Isolation and characterization of Df(3L)BSC224
Jill Gresens and Kevin Cook
Bloomington Stock Center
Indiana University
Df(3L)BSC224 was isolated as a FLP recombinase-induced recombination event involving P{XP}sgld09725 and PBac{WH}cornf06151. The deletion was isolated as a chromosome lacking miniwhite markers in progeny of w1118; Dr1/TM6C, Sb1 females crossed to P{hsFLP}1, y1 w1118; P{XP}sgld09725/PBac{WH}cornf06151 males. The males were heat shocked as larvae as described in Parks et al., Nature Genetics 36: 288-292, 2004 (FBrf0175003). This cross and crosses in preceding and succeeding generations maintained the original genetic background of the Exelixis insertion stocks (Thibault et al., Nature Genetics 36: 283-287, 2004; FBrf0175002).
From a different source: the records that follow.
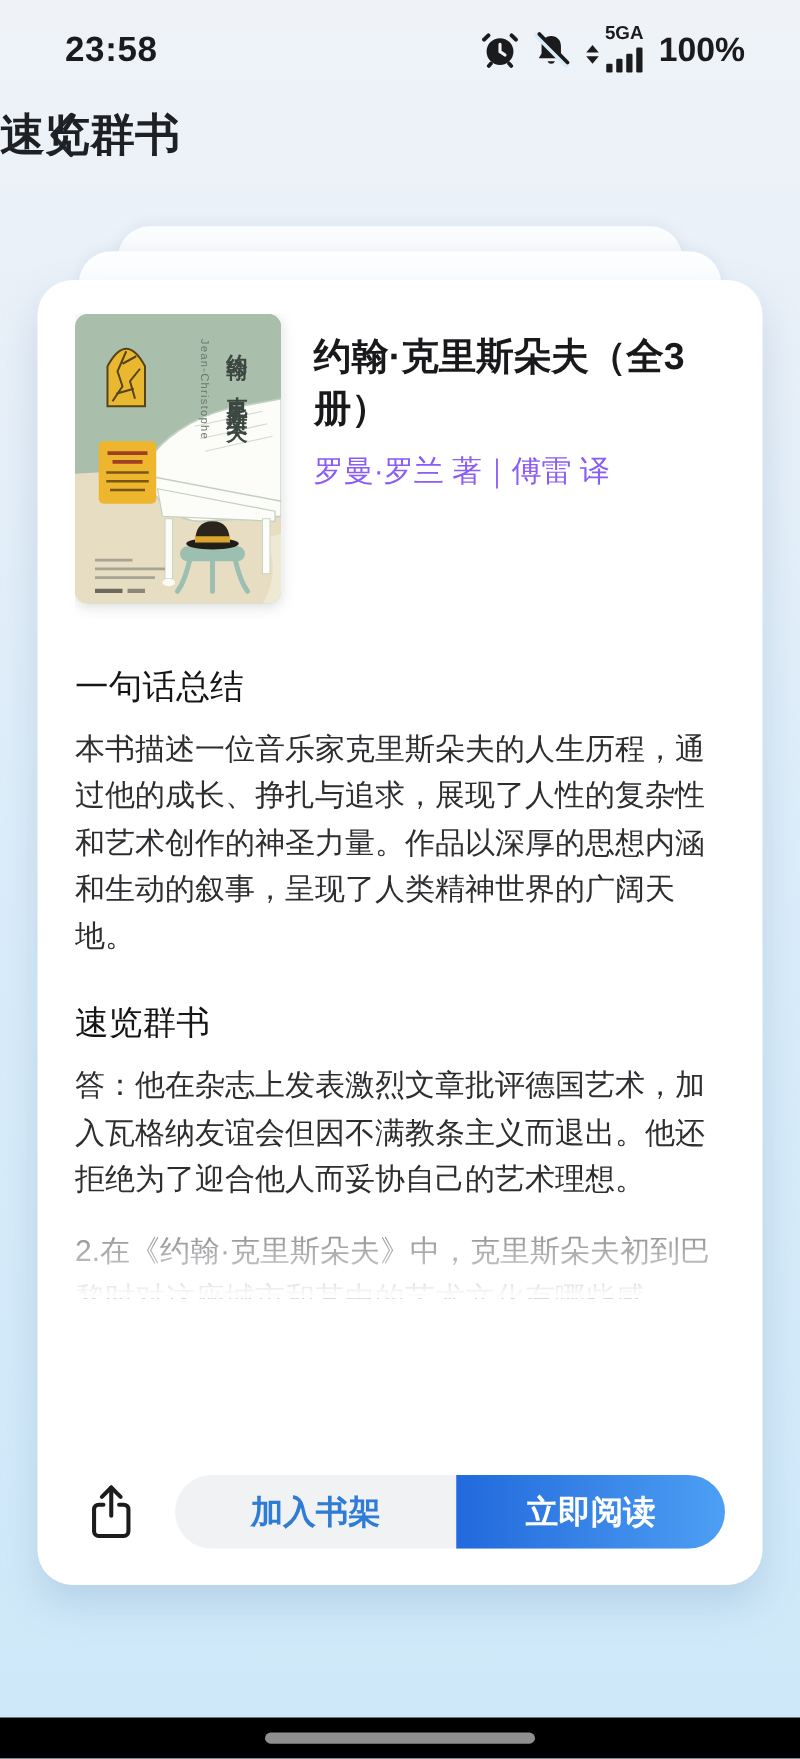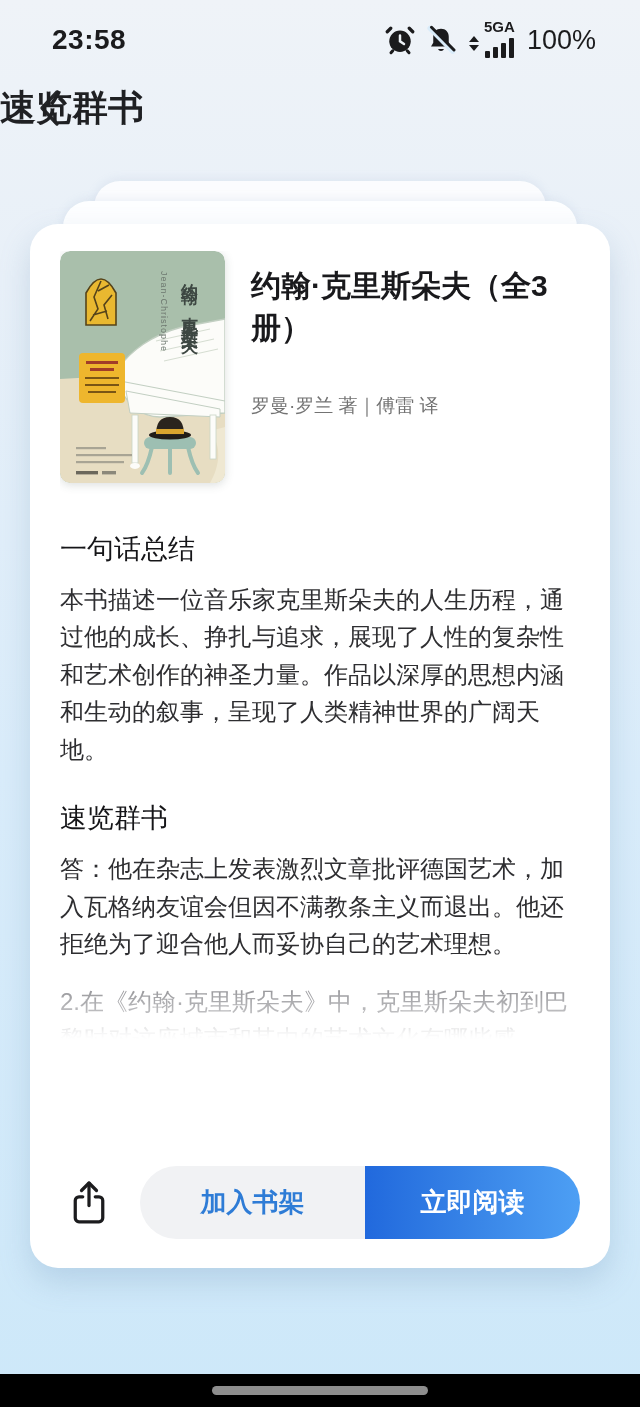"100%" .status-batt { font-weight: 400 -> 700 }
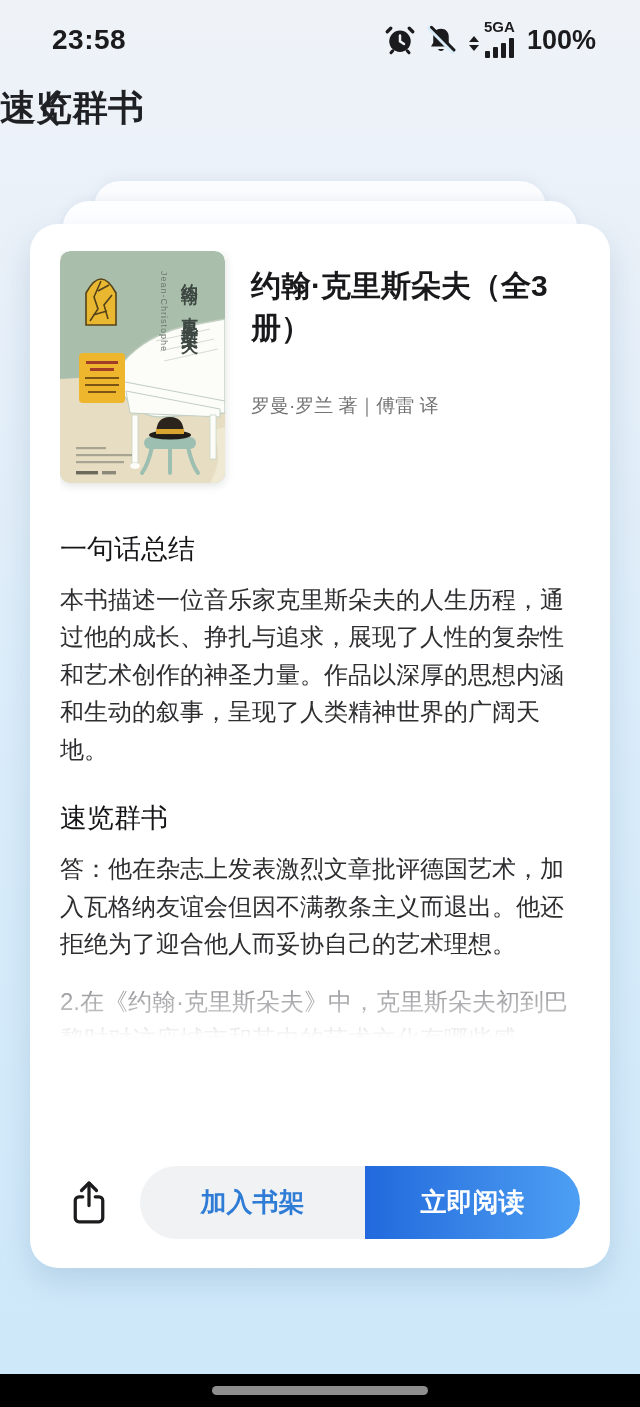"罗曼·罗兰 著｜傅雷 译" .book-author { color: #737373 -> #8b5cf6; font-size: 19px -> 24px; margin-top: 44px -> 12px }
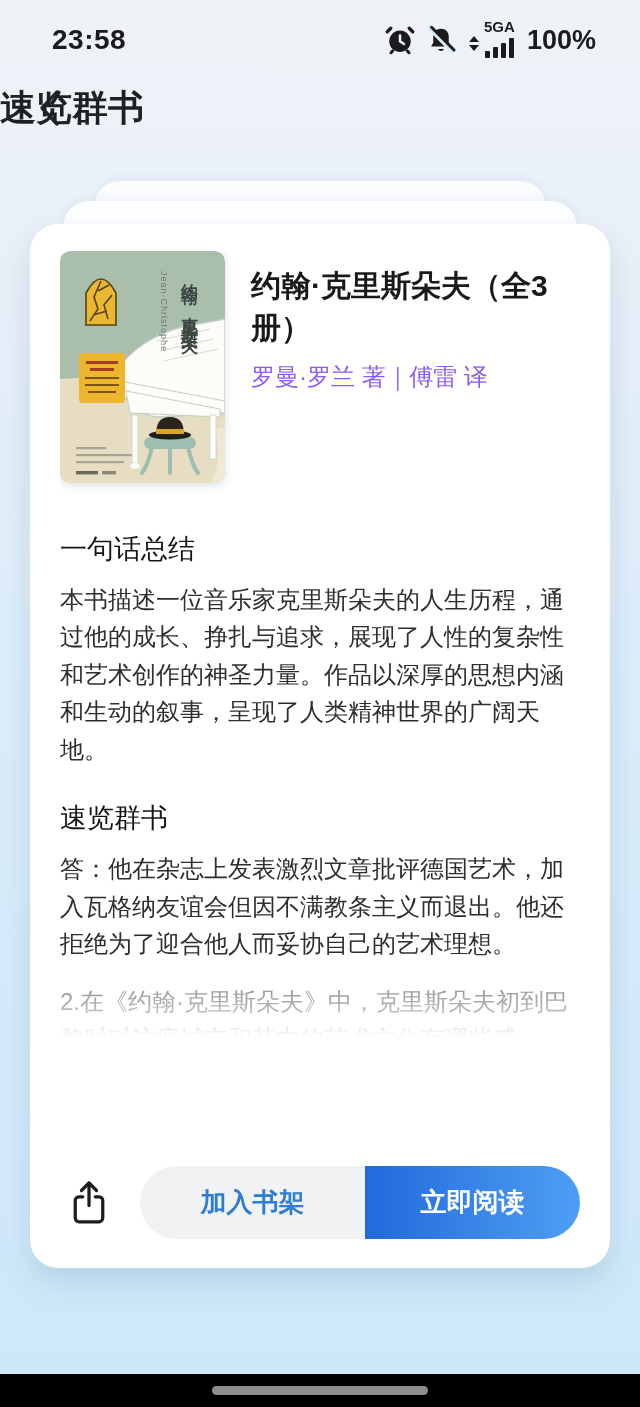"加入书架" .pill-group { height: 73px -> 59px }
The recombination event generated the genetic element P+PBac{XP5.WH5}BSC224 from the segment of P{XP}sgld09725 to the left of its FRT site and the segment of PBac{WH}cornf06151 to the right of its FRT site. Its presence was verified using the PCR methods and primers described in Parks et al. The cytological breakpoints of Df(2L)BSC224 predicted from the Release 4 genomic coordinates of the transposable element insertions sites using are 65D5;65E6. Df(3L)BSC224 failed to complement binI1.